The old mango tree pregnant with fruit and night bats was ever my refuge, and so it would be now. The rickety child’s fort high up over the fale gave vantage through coconut palms to the coral. Pita hung about, his sense of loyalty overcoming instincts for survival and a dash for safety upon higher ground. 

“We need rope, food, and drink; emi emi, hurry up, save what you can.”

We the people … we the church … we the Royal chosen few … the draft papers of a new democracy bundled together grabbed from a desk and stuffed in a kite without pomp or circumstance. Forbidden fruits nailed high in our tree and kept safe.

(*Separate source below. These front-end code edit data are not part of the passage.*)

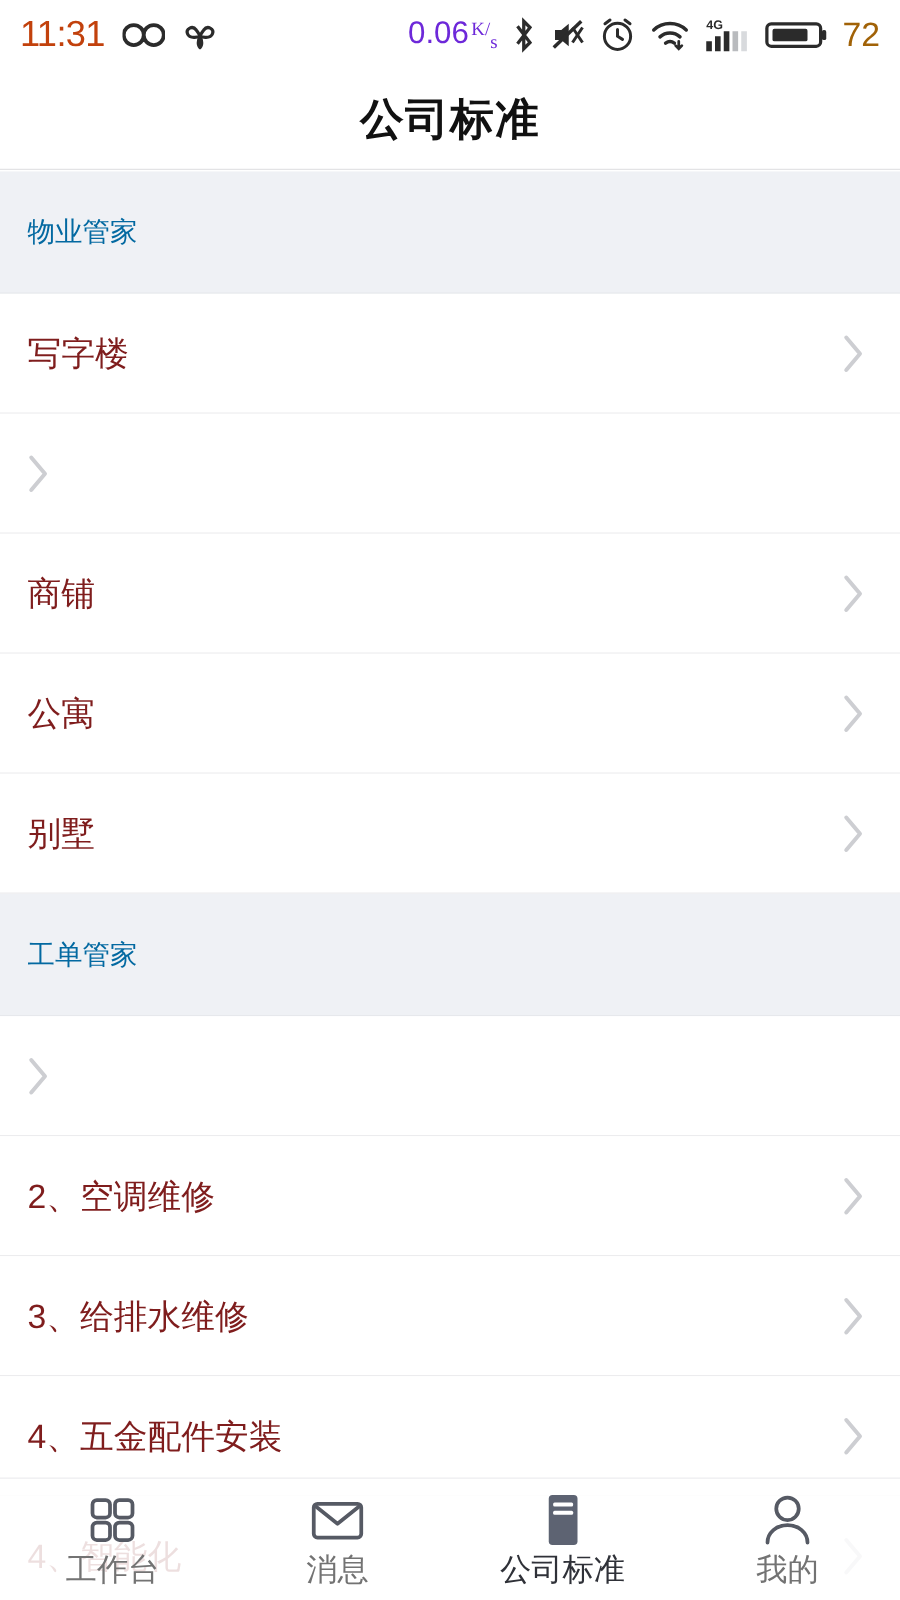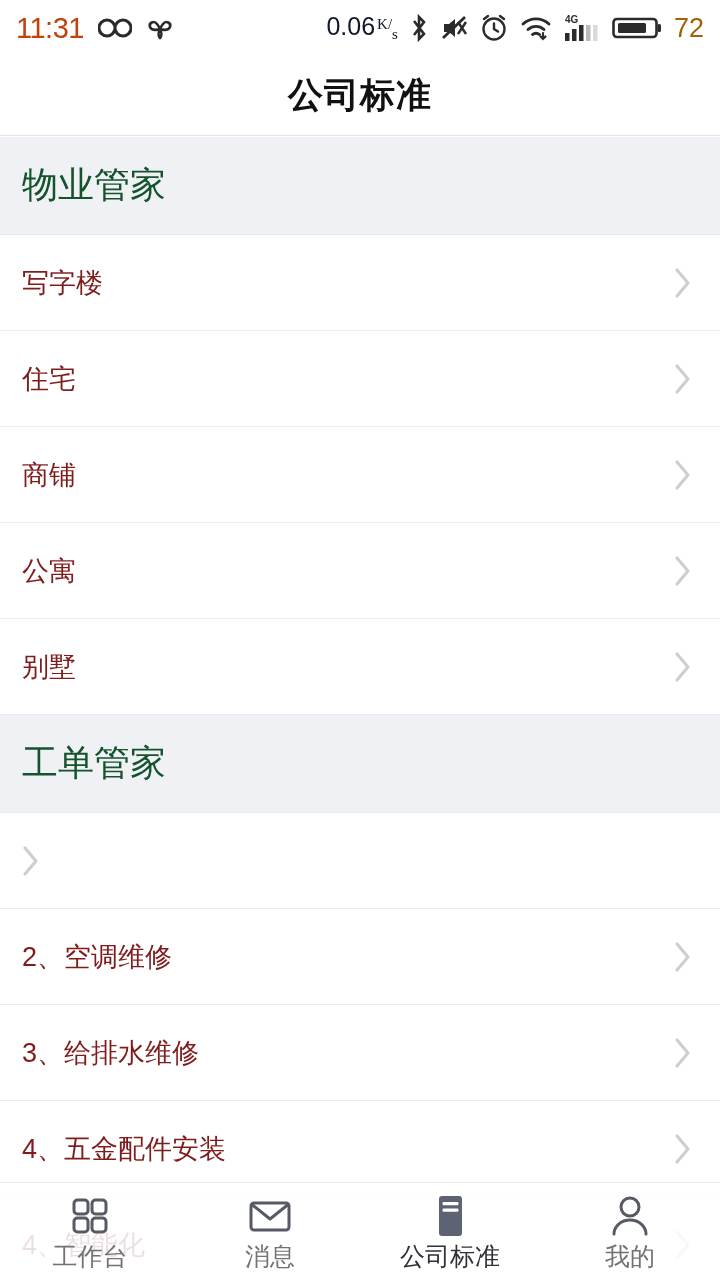"0.06" .net-speed { color: #0f172a -> #6d28d9 }
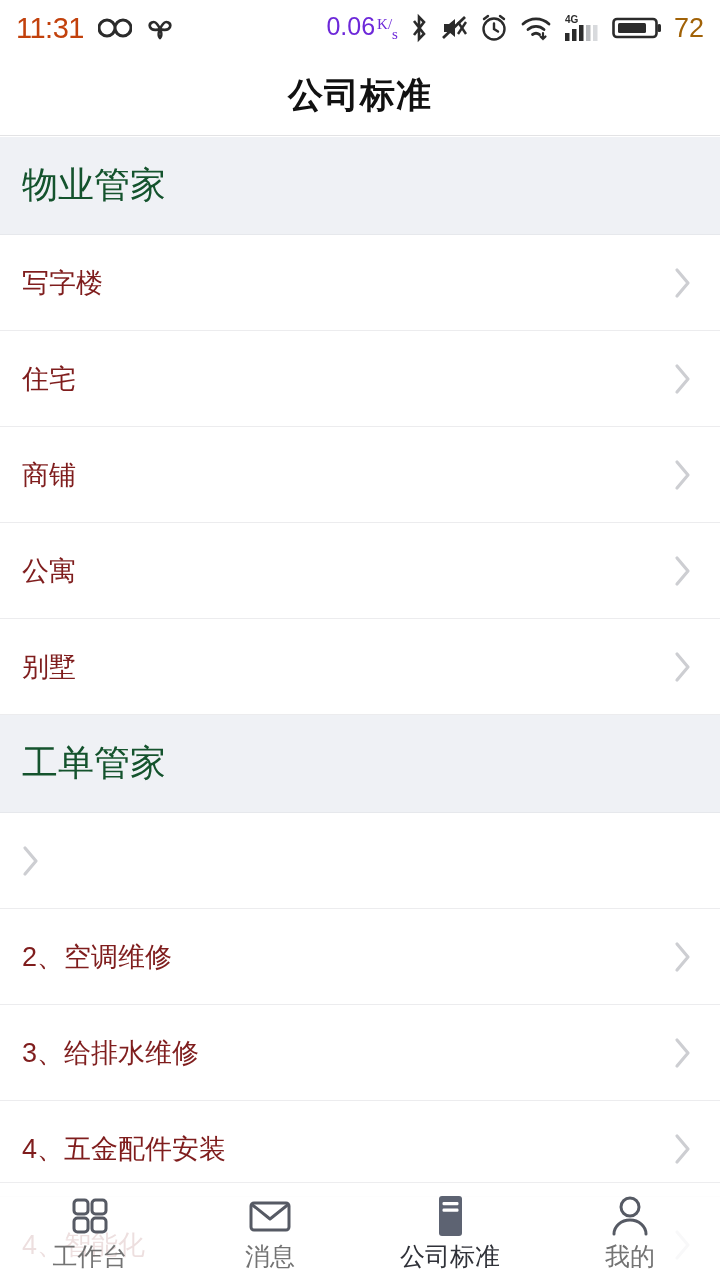"物业管家" .section-header-text { color: #14532d -> #0369a1; font-size: 36px -> 22px }
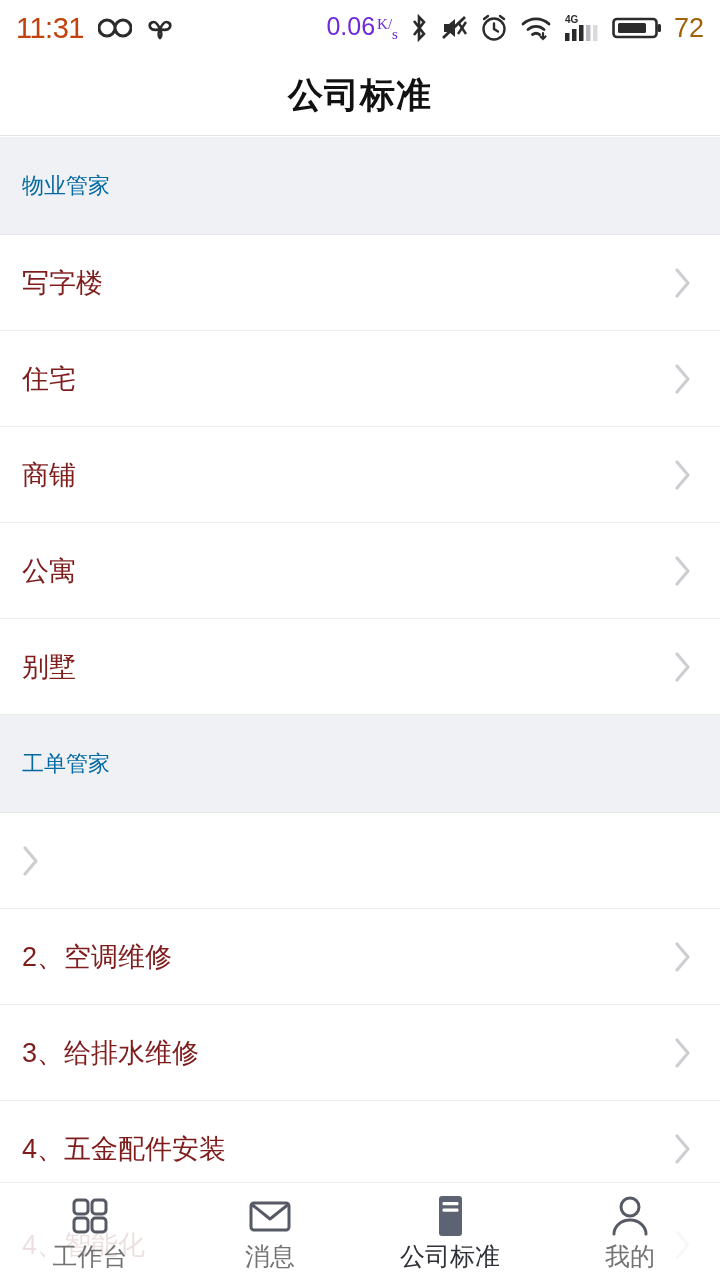"住宅" span.list-row-label { html: <span>住宅</span> -> none }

A rich fruit fall for others to pick up.

Pita pointed out where the dawn wind was coming and he told of the storms that visit and their names and the currents and the way the whales go. And he spoke about the deep thoughts in the heart of a man. And as he spoke, we kept watch in that lonely place roped together high in the mango tree.

In one tight screaming circle the bats took flight; then whirlpools in the bay sucked out the reef  and in slow motion the seawater  rose  up and up and up again into a great green  wall  and as we sang hopeful hymns the waves surged  to where we two abided under lofty words.

Waves gone, we sat in the unbelievable stillness unwilling to leave. And we munched on a water biscuit and drank beer and listened to the church bells ring and believed in a new day ahead.